On Wed, Jul 6, 2016 at 11:43 PM, Lantao Liu notifications@github.com
wrote:

@thockin https://github.com/thockin For temporary fix, something like
2>kube-proxy.log.stderr should be enough.
The kernel monitor of node problem detector could be ported to parse
arbitrary log, the only reason we can't do that for kube-proxy.log is
because the log is too spammy.
2>kube-proxy.log.stderr should be enough for now. I checked the node in
kubernetes-e2e-gke-large-cluster and kubernetes-e2e-gce cluster, normally
only few lines are at Error level. :)

—
You are receiving this because you were mentioned.
Reply to this email directly, view it on GitHub
#25543 (comment),
or mute the thread
https://github.com/notifications/unsubscribe/AFVgVPm5SPOWjX4dqlXvGA5a0X4_EiF4ks5qTKAbgaJpZM4IdYcy
.

matchstick · 2016-07-07T07:34:12Z

@Random-Liu I agree with @thockin I also understood @dchen1107 thought we should not parse logs. Is that common practise for the node problem detector? It feels fragile to me and to be avoided.

Random-Liu · 2016-07-07T08:29:25Z

@thockin @matchstick Yeah, I agree parsing log is fragile, that's why I call it a temporary or a quick fix. :)
The only good thing is that it doesn't need significant change on both sides, although I don't think it's a good solution, either. :(

For a better fix, it will need some more design and work. Let me think about it a little more~

Anyway, I still think #25543 (comment) and #25543 (comment) is needed. As a key component running on each node, it's wired that we don't have a component to monitor whether it is ready or not.

bprashanth · 2016-07-07T21:36:00Z

Re making kube-proxy "not panic", it currently fails in resizing the hash table for conntrack entries, for which it needs to write to /sys. I'm not sure if there are more locations (we moved /sys/module/br_netfilter loading into kubelet IIUC), or if conntrack itself needs write access to /sys.

I think Dawn/Liu are more worried about the NPD not parsing kube-proxy logs, because its memory usage would balloon.
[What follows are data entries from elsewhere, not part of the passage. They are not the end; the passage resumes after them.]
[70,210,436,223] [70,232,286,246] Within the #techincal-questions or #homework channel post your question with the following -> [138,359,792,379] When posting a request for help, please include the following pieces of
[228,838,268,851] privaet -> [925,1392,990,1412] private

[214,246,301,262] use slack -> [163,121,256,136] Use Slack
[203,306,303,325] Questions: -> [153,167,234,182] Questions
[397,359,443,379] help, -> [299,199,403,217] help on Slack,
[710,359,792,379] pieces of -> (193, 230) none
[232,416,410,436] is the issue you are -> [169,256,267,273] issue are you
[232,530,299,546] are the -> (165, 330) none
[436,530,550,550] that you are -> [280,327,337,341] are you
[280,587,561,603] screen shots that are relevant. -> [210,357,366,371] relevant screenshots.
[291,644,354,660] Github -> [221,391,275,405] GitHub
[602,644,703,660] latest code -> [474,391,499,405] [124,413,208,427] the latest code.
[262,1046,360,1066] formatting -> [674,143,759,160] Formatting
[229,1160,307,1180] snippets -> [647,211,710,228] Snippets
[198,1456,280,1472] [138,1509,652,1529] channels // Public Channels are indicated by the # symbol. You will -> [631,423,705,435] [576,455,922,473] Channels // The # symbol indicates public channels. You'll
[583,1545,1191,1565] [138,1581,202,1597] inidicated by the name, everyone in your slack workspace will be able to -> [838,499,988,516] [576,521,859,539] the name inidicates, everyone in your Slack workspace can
If kube-proxy can detect the situtation internally, either by parsing its own logs (which is brittle) or poking someting in /sys for example (like the hash table resizing it's currently failing on), it can drop a token into a hostPath (hoping the docker bug doesn't manifest as ro hostPath).

Kube-proxy will still remain dysfunctional, though we might be able to:

Surface the issue/mark node unusable
Setup a feedback loop that restarts docker

We just need to be careful to cleanup the hostPath so it doesn't end up in a restart loop.
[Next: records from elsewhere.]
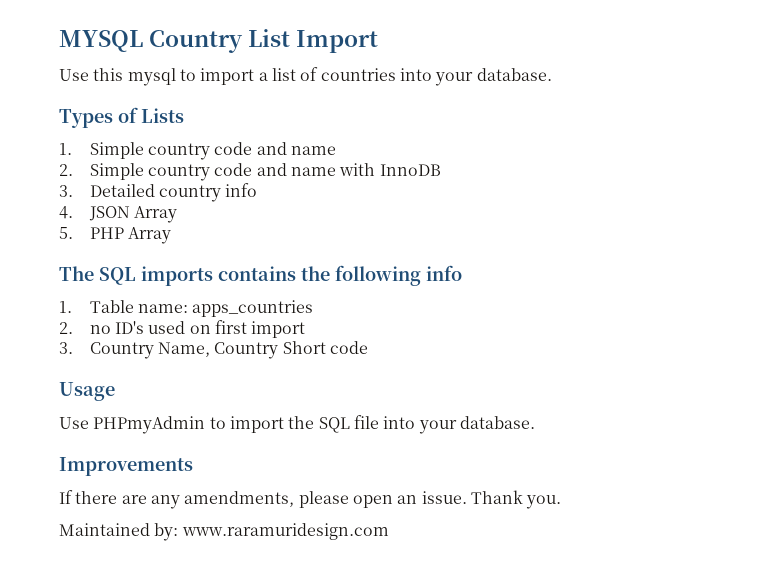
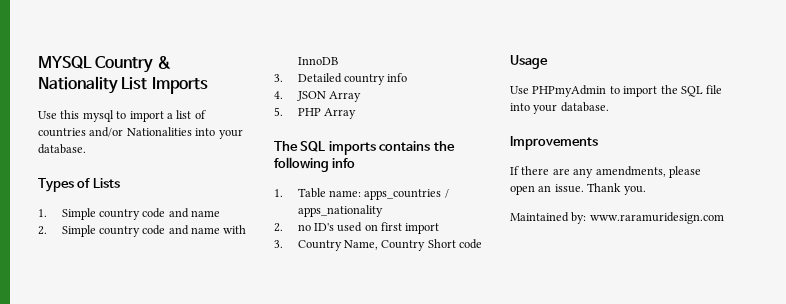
[248,29,379,53] List Import -> [156,56,171,69] [38,76,208,94] & Nationality List Imports
(396, 74) none -> [89,127,192,137] and/or Nationalities
(314, 308) none -> [444,189,449,198] [297,205,383,217] / apps_nationality

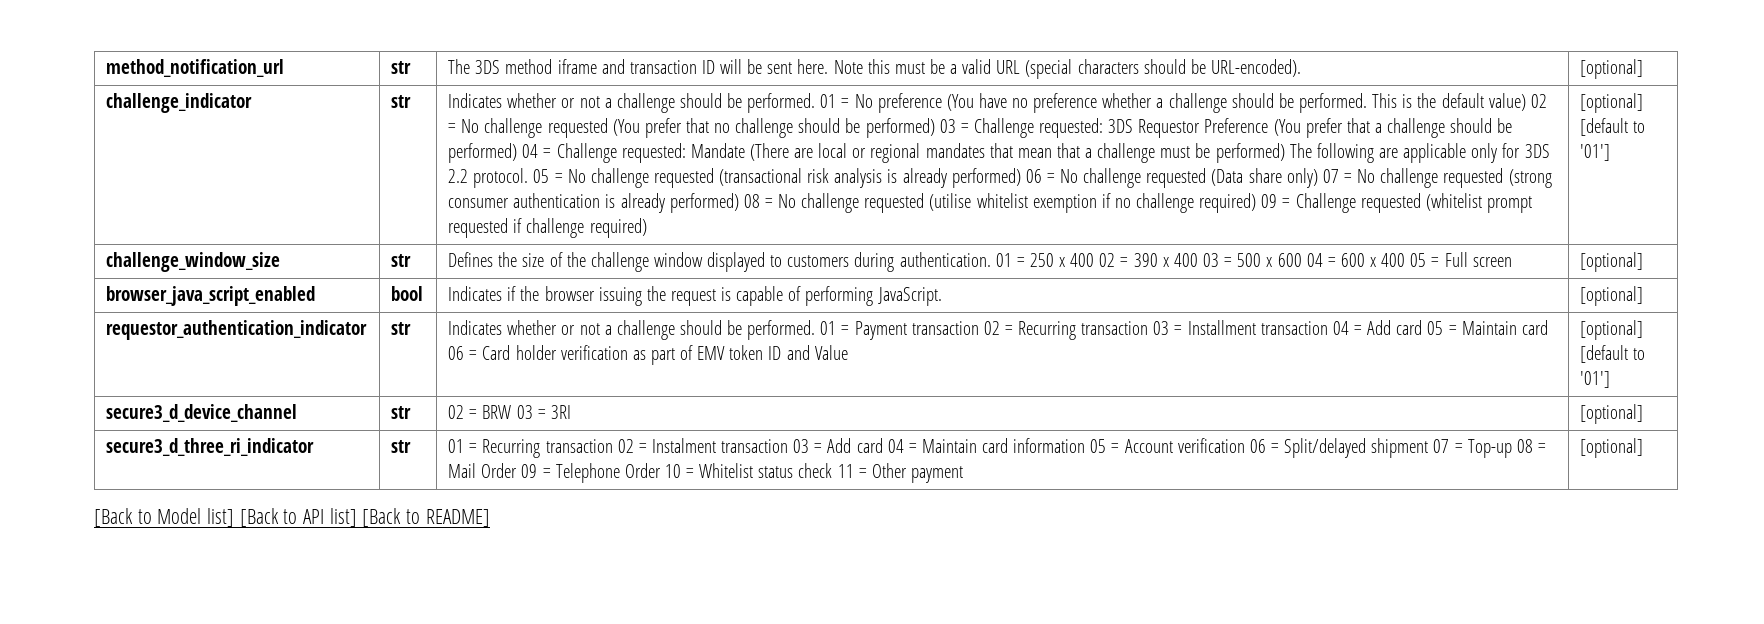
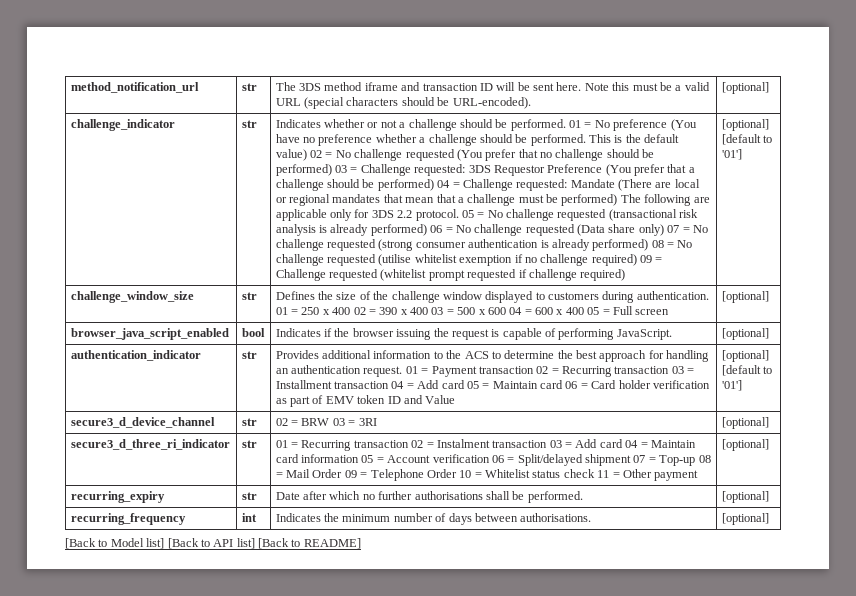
[106,320,368,340] [391,322,412,335] [448,320,816,340] requestor_authentication_indicator | str | Indicates whether or not a challenge should be performed. -> [70,350,201,361] [241,351,257,359] [275,350,710,362] [275,365,403,377] authentication_indicator | str | Provides additional information to the ACS to determine the best approach for handling an authentication request.
(1644, 448) none -> [70,491,165,503] [241,492,257,500] [275,491,583,503] [721,491,769,503] [70,513,186,525] [241,513,257,522] [275,513,592,525] [721,513,769,525] // recurring_expiry | str | Date after which no further authorisations shall be performed. | [optional] // recurring_frequency | int | Indicates the minimum number of days between authorisations. | [optional]

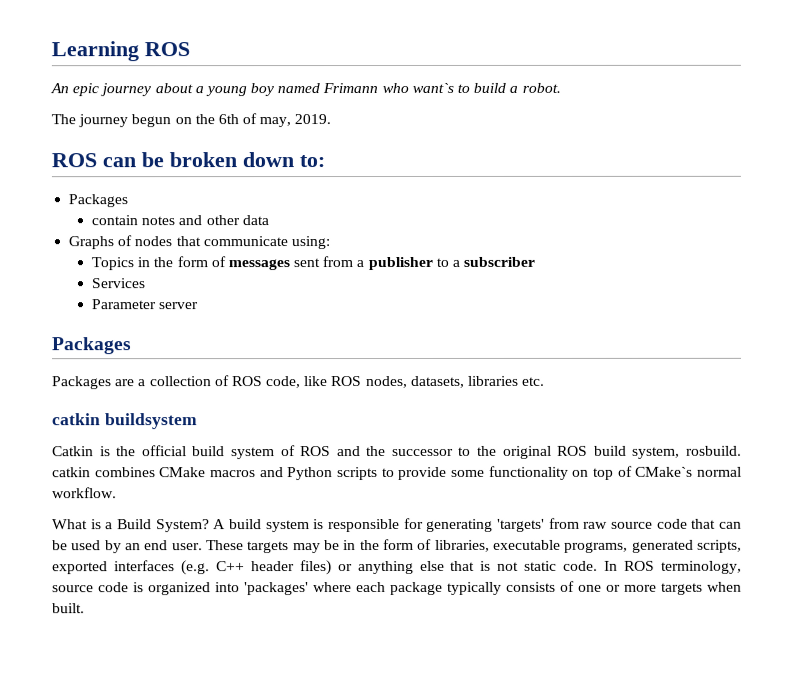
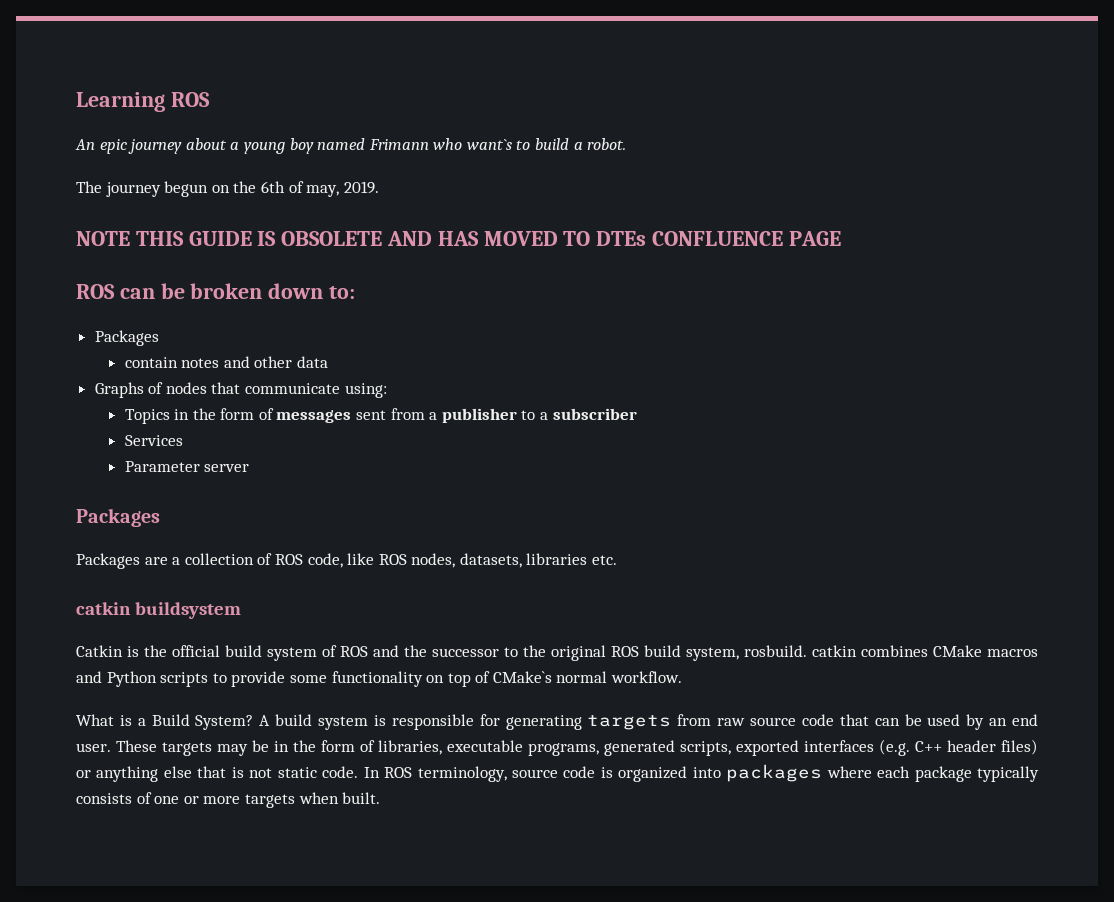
(332, 119) none -> [76,231,841,246] // NOTE THIS GUIDE IS OBSOLETE AND HAS MOVED TO DTEs CONFLUENCE PAGE
[497,518,545,532] 'targets' -> [587,715,672,730] targets
[244,582,309,596] 'packages' -> [726,764,823,782] packages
alex-mohr · 2016-07-07T23:31:45Z

My understanding of 1.3's state based on a brief chat with @Random-Liu : something like ~1 in 1000 nodes will be affected by this issue and if nodes are affected, pods scheduled on those nodes have {broken,little,no} networking.
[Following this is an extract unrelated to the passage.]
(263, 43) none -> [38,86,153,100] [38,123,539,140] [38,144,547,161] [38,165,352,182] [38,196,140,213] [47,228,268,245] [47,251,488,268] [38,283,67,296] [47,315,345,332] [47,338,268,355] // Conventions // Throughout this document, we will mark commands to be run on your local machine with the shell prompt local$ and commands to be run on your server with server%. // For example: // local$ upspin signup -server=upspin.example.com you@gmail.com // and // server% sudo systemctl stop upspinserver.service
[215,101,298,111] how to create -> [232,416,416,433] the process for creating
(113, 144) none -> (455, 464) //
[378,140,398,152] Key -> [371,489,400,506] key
We hope Docker will eventually fix it. But because that's not the case for 1.3, and we don't want to make excessive changes to 1.3, perhaps that means that we should fix it expediently.

Summarizing my understanding of previous discussion: expedient thing would be some mechanism to detect (@bprashanth's proposal like kube-proxy detecting and writing to /tmp/kube-proxy-claims-docker-issue-present.txt) and $something (kubelet, node problem detector, a bash script in a loop) that checks for existence of that file followed by some form of remediation {kill docker, sudo reboot, .....} to bash the node into working again.

Maybe an ugly hack is okay for now and we hope that docker fixes it for the next release so in 1.4 we can rm the code? Or for 1.4 we can do something that is More Elegant And Less Offensive To Engineering Sensibilities?

thockin · 2016-07-08T05:15:04Z

Bounded-lifetime hacks are fine, but they need to come with giant
disclaimers and named-assignees to cleanup the mess after a specific event.

On Thu, Jul 7, 2016 at 4:32 PM, Alex Mohr notifications@github.com wrote:

My understanding of 1.3's state based on a brief chat with @Random-Liu
https://github.com/Random-Liu : something like ~1 in 1000 nodes will be
affected by this issue and if nodes are affected, pods scheduled on those
nodes have {broken,little,no} networking.

We hope Docker will eventually fix it. But because that's not the case for
1.3, and we don't want to make excessive changes to 1.3, perhaps that means
that we should fix it expediently.

Summarizing my understanding of previous discussion: expedient thing would
be some mechanism to detect (@bprashanth https://github.com/bprashanth's
proposal like kube-proxy detecting and writing to
/tmp/kube-proxy-claims-docker-issue-present.txt) and $something (kubelet,
node problem detector, a bash script in a loop) that checks for existence
of that file followed by some form of remediation {kill docker, sudo
reboot, .....} to bash the node into working again.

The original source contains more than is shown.